Exercise objective: This exercise calls for every line of the data below with the string "mobile" in it.

Supplied information:
════

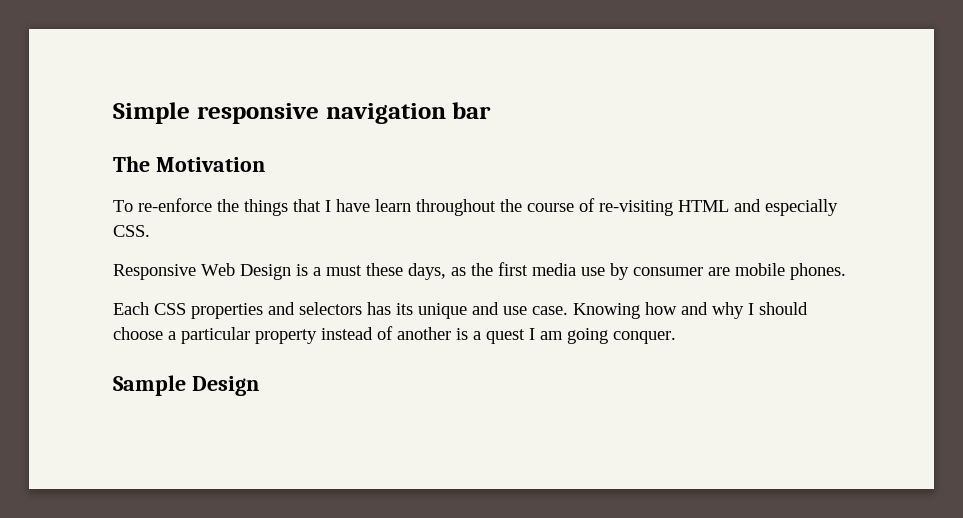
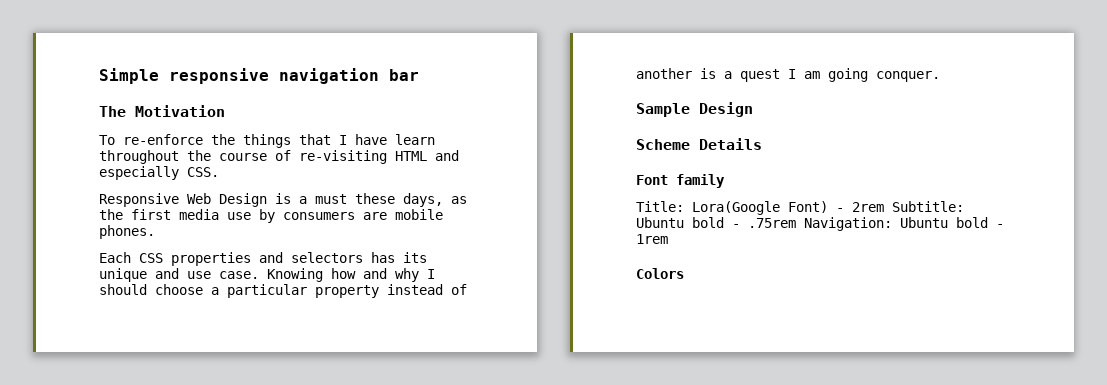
- Responsive Web Design is a must these days, as the first media use by consumer are mobile phones.
+ Responsive Web Design is a must these days, as the first media use by consumers are mobile phones.
+ Scheme Details
+ Font family
+ Title: Lora(Google Font) - 2rem Subtitle: Ubuntu bold - .75rem Navigation: Ubuntu bold - 1rem
+ Colors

════

Solution:
- Responsive Web Design is a must these days, as the first media use by consumer are mobile phones.
+ Responsive Web Design is a must these days, as the first media use by consumers are mobile phones.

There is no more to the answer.